Hoare volvió a dirigir su atención a Harry, parpadeando a ritmo sincopado a causa de un tic en la mejilla.

– ¡Lo podría acusar de traición, joven, lo podría enviar a casa para que lo metieran entre rejas! -Se pasó una mano por el cabello-. ¡Yo habría sido virrey de la India, Winston prácticamente me lo había prometido! ¡Habría sido virrey en lugar de tener que enfrentarme con esta locura, estas imbecilidades, estos necios! Eso podría estar muy bien para este nuevo hombre de la oficina de Madrid en Londres… ¿cómo se llama…?

– Philby -dijo Hillgarth-. Kim Philby.

– ¡Eso estaría muy bien para que lo manejara Philby! ¡Pero ahora Winston me va a echar la culpa a mí!

– Bueno, Sam -dijo Hillgarth en tono apaciguador.

– ¿Cómo que bueno?

Barbara preguntó con un hilillo de voz.

– Por favor, ¿me pueden decir cómo está Bernie? Por favor. Esta sangre es suya, lo hemos traído desde Cuenca; por favor, díganme algo.

Hoare hizo un gesto de impaciencia.

– El médico ha dispuesto su envío al hospital, necesita una transfusión. Esperemos que tengan el equipo necesario porque, lo que es yo, no pienso enviarlo a una clínica privada. Si sale de ésta, quizá no pueda volver a utilizar la pierna izquierda, daño neurológico o algo parecido. -El embajador miró a Barbara frunciendo el entrecejo-. Y, si no sale, por lo que a mí respecta, ¡que tenga un buen viaje! ¡Un grave incidente diplomático por culpa de un terrorista rojo de mierda! Al menos, no tenemos que preocuparnos por la otra, la española que ha resultado muerta.
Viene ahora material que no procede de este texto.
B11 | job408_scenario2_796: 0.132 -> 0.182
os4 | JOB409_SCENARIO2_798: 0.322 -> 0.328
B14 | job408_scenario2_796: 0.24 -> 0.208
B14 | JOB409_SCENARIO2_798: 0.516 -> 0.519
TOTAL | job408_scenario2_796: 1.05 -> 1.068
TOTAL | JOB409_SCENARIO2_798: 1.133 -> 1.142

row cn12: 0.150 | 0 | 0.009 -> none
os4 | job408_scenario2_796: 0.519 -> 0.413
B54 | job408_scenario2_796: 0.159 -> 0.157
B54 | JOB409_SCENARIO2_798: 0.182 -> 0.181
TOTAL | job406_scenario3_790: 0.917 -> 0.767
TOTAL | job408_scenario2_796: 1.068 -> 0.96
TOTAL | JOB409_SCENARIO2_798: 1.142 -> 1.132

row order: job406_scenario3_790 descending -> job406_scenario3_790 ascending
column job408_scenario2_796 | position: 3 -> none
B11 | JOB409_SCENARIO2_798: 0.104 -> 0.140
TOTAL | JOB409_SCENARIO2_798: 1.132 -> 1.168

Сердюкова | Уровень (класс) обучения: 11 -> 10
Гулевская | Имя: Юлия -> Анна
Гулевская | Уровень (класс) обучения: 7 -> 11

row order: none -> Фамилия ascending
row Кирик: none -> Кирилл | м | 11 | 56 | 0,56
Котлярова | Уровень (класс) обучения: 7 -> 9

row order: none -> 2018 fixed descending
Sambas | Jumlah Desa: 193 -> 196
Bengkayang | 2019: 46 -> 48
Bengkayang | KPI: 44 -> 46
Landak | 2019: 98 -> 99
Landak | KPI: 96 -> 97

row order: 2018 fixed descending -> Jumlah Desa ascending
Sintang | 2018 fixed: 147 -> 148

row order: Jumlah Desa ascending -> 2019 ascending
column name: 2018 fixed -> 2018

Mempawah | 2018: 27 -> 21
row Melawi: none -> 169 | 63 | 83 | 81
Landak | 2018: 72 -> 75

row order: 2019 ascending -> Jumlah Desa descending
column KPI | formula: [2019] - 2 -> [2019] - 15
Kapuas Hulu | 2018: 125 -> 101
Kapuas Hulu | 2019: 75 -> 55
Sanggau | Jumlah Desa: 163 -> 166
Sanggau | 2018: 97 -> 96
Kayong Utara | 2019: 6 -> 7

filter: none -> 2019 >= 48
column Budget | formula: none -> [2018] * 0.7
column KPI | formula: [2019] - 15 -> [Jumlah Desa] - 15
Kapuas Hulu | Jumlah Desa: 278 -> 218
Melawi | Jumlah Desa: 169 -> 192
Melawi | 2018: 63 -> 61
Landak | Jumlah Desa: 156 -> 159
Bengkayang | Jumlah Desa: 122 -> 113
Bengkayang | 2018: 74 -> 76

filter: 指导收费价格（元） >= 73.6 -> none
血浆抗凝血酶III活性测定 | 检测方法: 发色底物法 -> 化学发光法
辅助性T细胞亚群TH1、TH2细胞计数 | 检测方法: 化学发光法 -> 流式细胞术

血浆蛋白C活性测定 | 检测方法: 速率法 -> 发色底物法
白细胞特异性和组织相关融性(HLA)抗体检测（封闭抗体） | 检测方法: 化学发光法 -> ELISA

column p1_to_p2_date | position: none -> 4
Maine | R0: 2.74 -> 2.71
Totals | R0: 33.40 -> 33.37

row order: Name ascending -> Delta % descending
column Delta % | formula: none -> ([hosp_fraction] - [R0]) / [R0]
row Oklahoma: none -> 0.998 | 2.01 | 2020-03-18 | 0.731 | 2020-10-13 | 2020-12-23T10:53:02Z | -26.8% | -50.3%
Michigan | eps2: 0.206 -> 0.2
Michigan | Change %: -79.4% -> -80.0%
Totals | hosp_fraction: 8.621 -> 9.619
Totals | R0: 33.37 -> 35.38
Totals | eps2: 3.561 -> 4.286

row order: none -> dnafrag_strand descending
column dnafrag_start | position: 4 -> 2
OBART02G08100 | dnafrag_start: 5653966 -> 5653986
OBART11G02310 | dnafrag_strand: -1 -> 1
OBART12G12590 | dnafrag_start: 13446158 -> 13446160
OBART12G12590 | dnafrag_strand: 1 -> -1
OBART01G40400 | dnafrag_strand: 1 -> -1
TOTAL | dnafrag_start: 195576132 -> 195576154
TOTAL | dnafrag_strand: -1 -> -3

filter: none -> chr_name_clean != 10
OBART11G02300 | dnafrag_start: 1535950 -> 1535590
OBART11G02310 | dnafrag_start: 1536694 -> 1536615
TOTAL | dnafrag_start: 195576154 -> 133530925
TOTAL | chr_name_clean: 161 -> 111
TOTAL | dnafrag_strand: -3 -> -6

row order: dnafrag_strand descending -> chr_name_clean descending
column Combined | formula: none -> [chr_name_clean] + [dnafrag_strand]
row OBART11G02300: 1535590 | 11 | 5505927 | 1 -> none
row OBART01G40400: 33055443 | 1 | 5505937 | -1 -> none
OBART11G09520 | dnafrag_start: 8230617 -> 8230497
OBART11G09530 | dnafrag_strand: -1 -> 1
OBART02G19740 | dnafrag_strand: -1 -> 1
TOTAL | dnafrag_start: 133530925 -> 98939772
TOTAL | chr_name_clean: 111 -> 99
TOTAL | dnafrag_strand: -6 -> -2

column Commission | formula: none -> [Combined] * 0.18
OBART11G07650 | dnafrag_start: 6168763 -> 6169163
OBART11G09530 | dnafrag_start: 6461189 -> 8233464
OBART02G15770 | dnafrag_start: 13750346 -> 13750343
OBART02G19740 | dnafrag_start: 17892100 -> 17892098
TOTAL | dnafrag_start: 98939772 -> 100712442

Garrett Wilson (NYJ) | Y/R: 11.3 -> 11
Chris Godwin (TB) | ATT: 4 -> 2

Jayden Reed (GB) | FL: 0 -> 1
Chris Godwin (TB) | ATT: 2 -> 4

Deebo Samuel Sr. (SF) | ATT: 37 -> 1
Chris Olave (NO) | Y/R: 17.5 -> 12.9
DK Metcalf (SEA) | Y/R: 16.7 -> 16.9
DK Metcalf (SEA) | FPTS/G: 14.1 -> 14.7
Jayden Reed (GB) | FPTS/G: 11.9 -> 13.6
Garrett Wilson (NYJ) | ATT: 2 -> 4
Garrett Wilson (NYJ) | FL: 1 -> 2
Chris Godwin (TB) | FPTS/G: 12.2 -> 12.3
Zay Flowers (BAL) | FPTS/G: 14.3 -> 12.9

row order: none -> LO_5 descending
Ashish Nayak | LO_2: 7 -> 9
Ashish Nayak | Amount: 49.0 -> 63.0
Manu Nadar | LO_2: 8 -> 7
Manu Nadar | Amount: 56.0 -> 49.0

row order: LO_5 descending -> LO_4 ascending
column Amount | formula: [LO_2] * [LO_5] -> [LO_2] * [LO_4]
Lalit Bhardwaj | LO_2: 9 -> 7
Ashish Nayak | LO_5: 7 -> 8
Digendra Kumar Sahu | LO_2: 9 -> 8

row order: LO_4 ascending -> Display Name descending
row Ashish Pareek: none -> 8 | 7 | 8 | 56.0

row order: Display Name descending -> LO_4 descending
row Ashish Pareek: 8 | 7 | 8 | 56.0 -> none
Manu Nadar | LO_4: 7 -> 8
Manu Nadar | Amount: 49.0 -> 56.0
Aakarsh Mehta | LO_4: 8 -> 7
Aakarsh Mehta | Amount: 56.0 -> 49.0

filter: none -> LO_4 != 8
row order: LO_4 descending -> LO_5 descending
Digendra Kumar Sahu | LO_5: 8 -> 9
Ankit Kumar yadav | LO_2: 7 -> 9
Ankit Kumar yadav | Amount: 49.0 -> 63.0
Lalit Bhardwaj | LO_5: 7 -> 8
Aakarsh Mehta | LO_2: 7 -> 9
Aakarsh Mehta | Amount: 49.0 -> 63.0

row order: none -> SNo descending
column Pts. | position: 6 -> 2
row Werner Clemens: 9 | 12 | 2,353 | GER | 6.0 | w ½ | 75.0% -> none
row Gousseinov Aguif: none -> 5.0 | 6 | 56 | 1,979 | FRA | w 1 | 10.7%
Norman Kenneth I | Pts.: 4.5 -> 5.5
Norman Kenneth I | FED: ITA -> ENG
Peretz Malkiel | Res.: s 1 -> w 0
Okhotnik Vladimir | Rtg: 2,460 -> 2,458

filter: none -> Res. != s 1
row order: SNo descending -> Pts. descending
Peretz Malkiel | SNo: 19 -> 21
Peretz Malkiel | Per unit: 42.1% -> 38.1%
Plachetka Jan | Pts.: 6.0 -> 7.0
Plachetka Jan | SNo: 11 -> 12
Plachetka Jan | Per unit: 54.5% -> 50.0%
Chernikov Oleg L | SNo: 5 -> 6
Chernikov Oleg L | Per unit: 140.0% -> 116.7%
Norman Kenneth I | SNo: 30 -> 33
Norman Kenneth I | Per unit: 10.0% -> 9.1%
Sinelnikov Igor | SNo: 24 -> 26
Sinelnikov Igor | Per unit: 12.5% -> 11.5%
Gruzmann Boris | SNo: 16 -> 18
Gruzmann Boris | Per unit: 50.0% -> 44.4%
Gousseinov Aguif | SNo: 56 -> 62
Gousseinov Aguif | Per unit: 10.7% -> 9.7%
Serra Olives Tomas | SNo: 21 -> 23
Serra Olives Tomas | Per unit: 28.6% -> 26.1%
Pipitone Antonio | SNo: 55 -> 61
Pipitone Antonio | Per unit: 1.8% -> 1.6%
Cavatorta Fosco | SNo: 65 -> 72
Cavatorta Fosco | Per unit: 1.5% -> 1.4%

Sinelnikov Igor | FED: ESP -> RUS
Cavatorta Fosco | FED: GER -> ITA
Barbara pegó un respingo hacia atrás en su asiento, como si acabaran de propinarle un puñetazo. Una momentánea expresión de satisfacción se dibujó en el rostro de Hoare, lo cual ejerció un efecto definitivo en Harry: todo el dolor, el pesar y la cólera se concentraron de golpe en su mente; por lo que, lanzando un grito, éste cruzó la estancia en dirección a Hoare y rodeó el huesudo cuello del embajador con sus manos. El hecho de apretar su piel reseca y de sentir cómo los tendones cedían bajo su presa, lo llenó de una inmensa sensación de liberación. El rostro de Hoare se congestionó y la boca se le abrió. Harry pudo contemplar directamente el fondo de la garganta del embajador de su majestad británica en Misión Especial ante la Corte del generalísimo Francisco Franco. Los brazos de Hoare se agitaron débilmente mientras éste trataba de agarrar los hombros de Harry.